Gran Bretagna. Giovani poveri ammessi all’università anche con voti più bassi dei ricchiRivoluzione all’università di Bristol. Per contrastare l’elitismo accademico non si guarderà più solo ai risultati della maturità, che premiano chi frequenta le scuole migliori, ma ai talenti scelti dai presidi fra i giovani meno fortunati

Fonte: Corriere della Sera
di Caterina Belloni

I privilegi per i figli delle famiglie ricche devono essere combattuti. A sostenerlo è l’università di Bristol, che ha deciso di lanciare un nuovo programma per aiutare i giovani che provengono da famiglie povere o svantaggiate ad aspirare ad una laurea e in prospettiva al loro riscatto sociale. Due le strategie messe a punto dall’ateneo, che ha ricevuto anche l’appoggio del ministero. Da una parte, come già fanno anche altre università, prevedere sconti e borse di studio per chi dimostra di avere talento ma non ha abbastanza soldi in banca per portare avanti un percorso di studio che costa anche 9 mila sterline l’anno. Dall’altra, e questa è la vera svolta, le porte dell’università si apriranno anche per i ragazzi che non hanno raggiunto il livello massimo agli esami finali come invece viene normalmente richiesto.

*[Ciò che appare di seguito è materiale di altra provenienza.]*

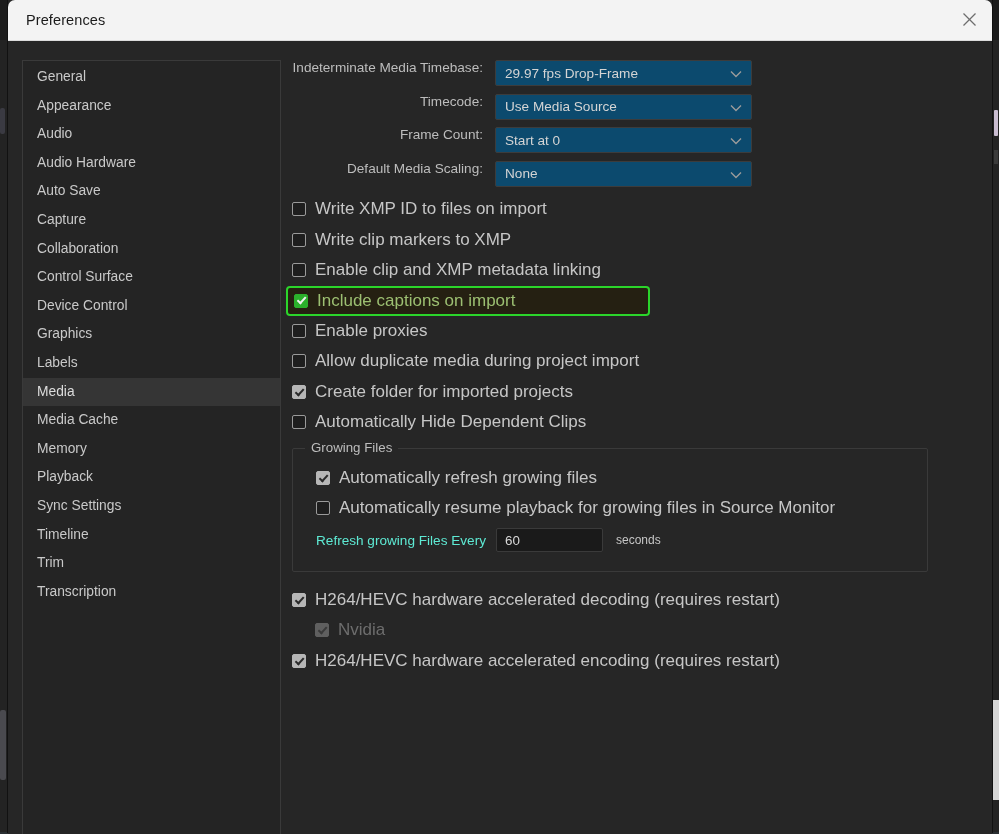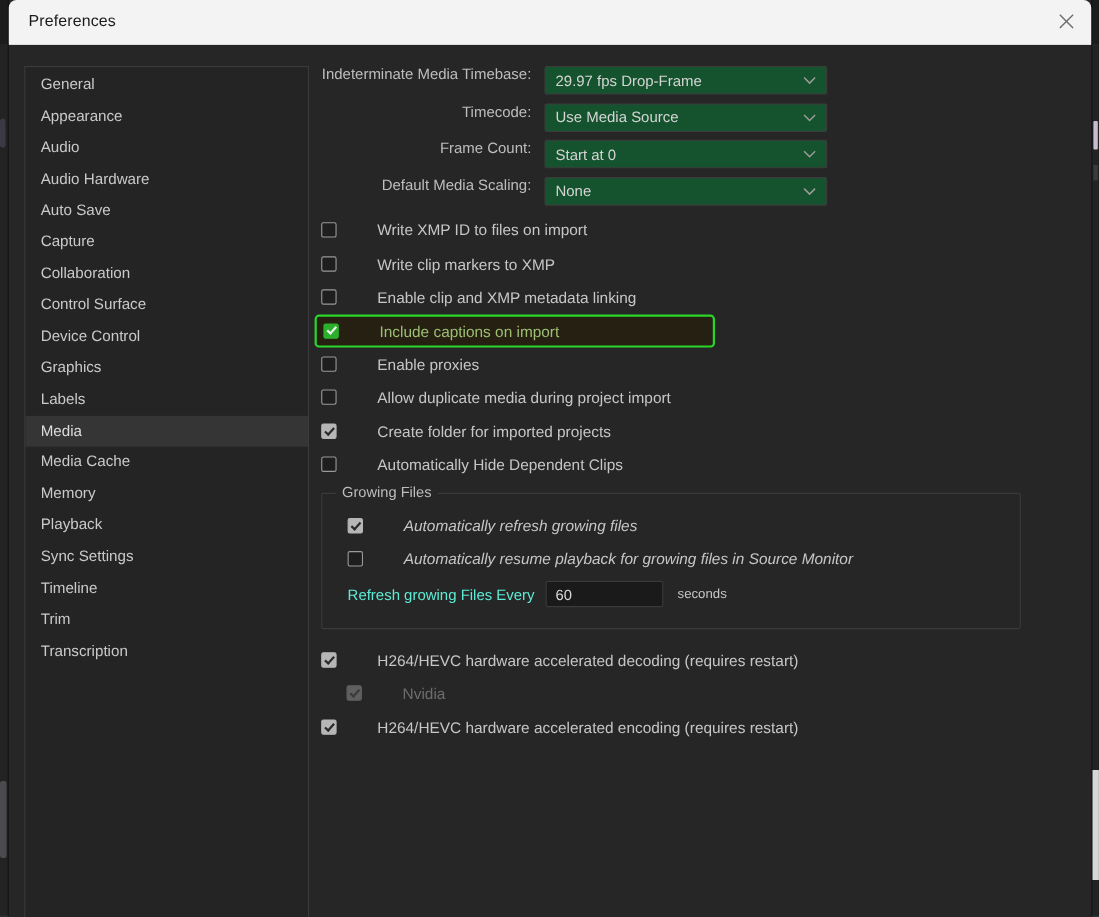--- a/index.html
+++ b/index.html
@@ -167,21 +167,21 @@
     text-align: right;
     padding-right: 12px;
     box-sizing: border-box;
     font-size: 13.6px;
     color: #bdbdbd;
     white-space: nowrap;
   }
   .select {
     width: 257px;
     height: 26px;
-    background: #14532d;
+    background: #0c4a6e;
     border: 1px solid #3c3c3c;
     border-radius: 2px;
     display: flex;
     align-items: center;
     position: relative;
     cursor: pointer;
     box-sizing: border-box;
   }
   .select .sel-value {
     font-size: 13.6px;
@@ -246,24 +246,23 @@
     border-color: #2bb02b;
   }
   .cbox.green::after { border-color: #f0f0f0; }
   .cbox.dim {
     background: #5f5f5f;
     border-color: #5f5f5f;
   }
   .cbox.dim::after { border-color: #3a3a3a; }
 
   .chk-label {
-    font-size: 14px;
+    font-size: 17px;
     color: #c6c6c6;
     white-space: nowrap;
-    margin-left: 28px;
   }
   .chk-label.dim { color: #6d6d6d; }
 
   
   .group {
     margin: 10px 0 0 11px;
     width: 636px;
     border: 1px solid #3a3a3a;
     border-radius: 2px;
     position: relative;
@@ -272,21 +271,21 @@
   }
   .group-legend {
     position: absolute;
     top: -9px;
     left: 12px;
     background: #262626;
     padding: 0 6px;
     font-size: 13.3px;
     color: #bdbdbd;
   }
-  .group .chk-row { padding-left: 23px; font-style: italic; }
+  .group .chk-row { padding-left: 23px; }
   .sec-row {
     display: flex;
     align-items: center;
     padding-left: 23px;
     height: 33px;
   }
   .sec-label {
     font-size: 13.6px;
     color: #5eead4;
     margin-right: 10px;

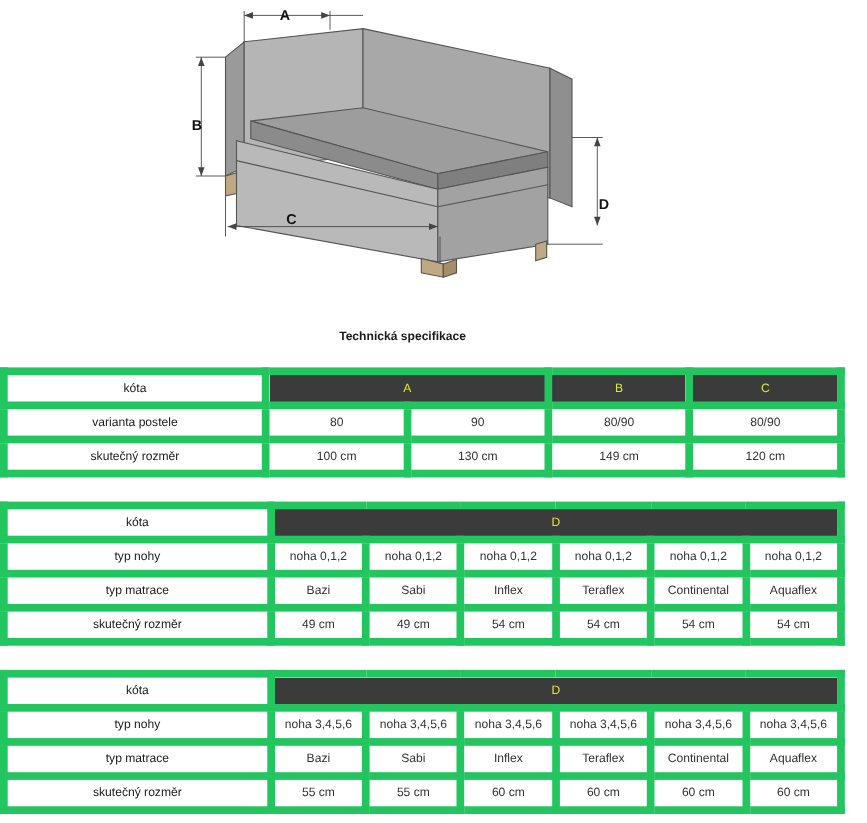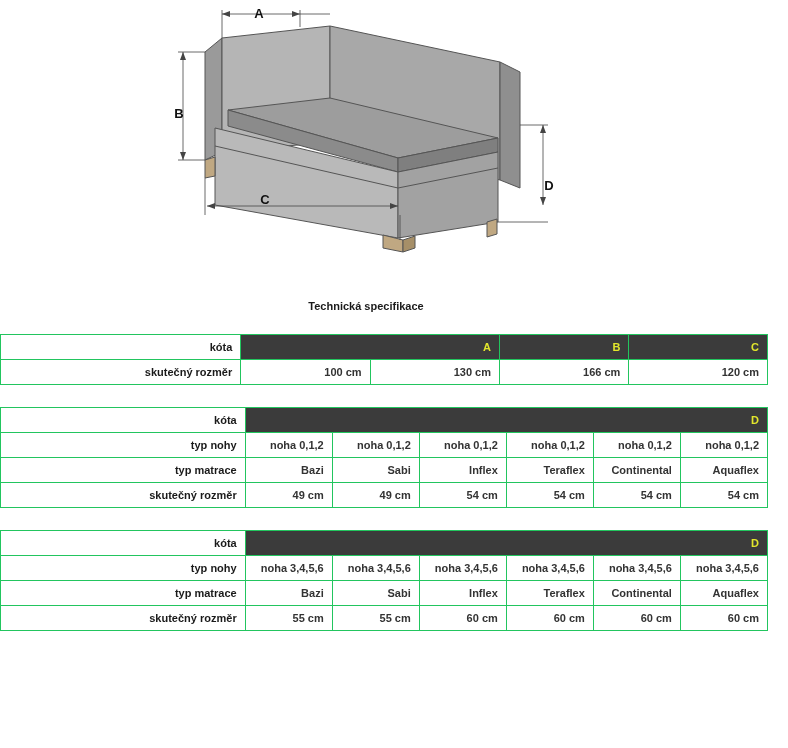--- a/index.html
+++ b/index.html
@@ -46,24 +46,24 @@
     padding-left: 40px;
   }
 
   table.spec {
     border-collapse: collapse;
     table-layout: fixed;
     margin-bottom: 22px;
     font-size: 11px;
   }
   table.spec td, table.spec th {
-    border: 1px solid #22c55e;
+    border: 7px solid #22c55e;
     padding: 6px 8px;
-    text-align: right;
-    font-weight: bold;
+    text-align: center;
+    font-weight: normal;
     vertical-align: middle;
     height: 18px;
     box-sizing: border-box;
     overflow: hidden;
     white-space: nowrap;
   }
   td.rowhead, th.rowhead {
     border: none;
     background: transparent;
     font-weight: bold;
@@ -180,24 +180,31 @@
           <col class="c4">
         </colgroup>
       <tbody>
         <tr>
           <td class="rowhead">kóta</td>
           <th class="dark" colspan="2">A</th>
           <th class="dark">B</th>
           <th class="dark">C</th>
         </tr>
         <tr>
+          <td class="rowhead">varianta postele</td>
+          <td class="cell">80</td>
+          <td class="cell">90</td>
+          <td class="cell">80/90</td>
+          <td class="cell">80/90</td>
+        </tr>
+        <tr>
           <td class="rowhead">skutečný rozměr</td>
           <td class="cell">100 cm</td>
           <td class="cell">130 cm</td>
-          <td class="cell">166 cm</td>
+          <td class="cell">149 cm</td>
           <td class="cell">120 cm</td>
         </tr>
       </tbody>
     </table>
 
     <table class="spec t2">
       <colgroup>
           <col class="c0">
           <col class="cx">
           <col class="cx">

Perché la convinzione dei responsabili dell’ateneo di Bristol è che spesso ragazzi abili e promettenti falliscano l’obiettivo di un voto alto perché mancano di supporto o non hanno abbastanza tempo per prepararsi date le loro condizioni svantaggiate. A identificare i giovani che hanno potenziale da esprimere indipendentemente dal voto preso alla maturità saranno i presidi delle scuole locali, che dovranno indicare cinque ragazzi per istituto che vengono da un ambiente difficile, non hanno strumenti economici adeguati e non hanno ottenuto il massimo dei voti. Una valutazione che va contro la normale logica dell’istruzione britannica, dove tutto si calcola con fattori e percentuali. In questo caso, invece, a diventare fondamentale risulta la persona, che un preside e i suoi insegnanti hanno avuto modo di valutare per anni e che conoscono come capace e di valore ben oltre il risultato numerico.

Una decisione che colpisce, soprattutto all’indomani dei risultati di una ricerca nazionale secondo la quale i figli delle famiglie ricche o benestanti hanno quattro volte più la possibilità degli altri di arrivare a ottenere una laurea. Secondo l’Ucas, l’organismo che sovrintende le iscrizioni universitarie, i giovani maschi che appartengono alla «working class» sono quelli che meno facilmente accedono alle aule degli atenei. Lo schema pilota di Bristol potrebbe rappresentare un modello di cambiamento. A sostenerlo è anche il sindaco di Bristol Marvin Rees che ha dichiarato che questo metodo renderà la città più equa.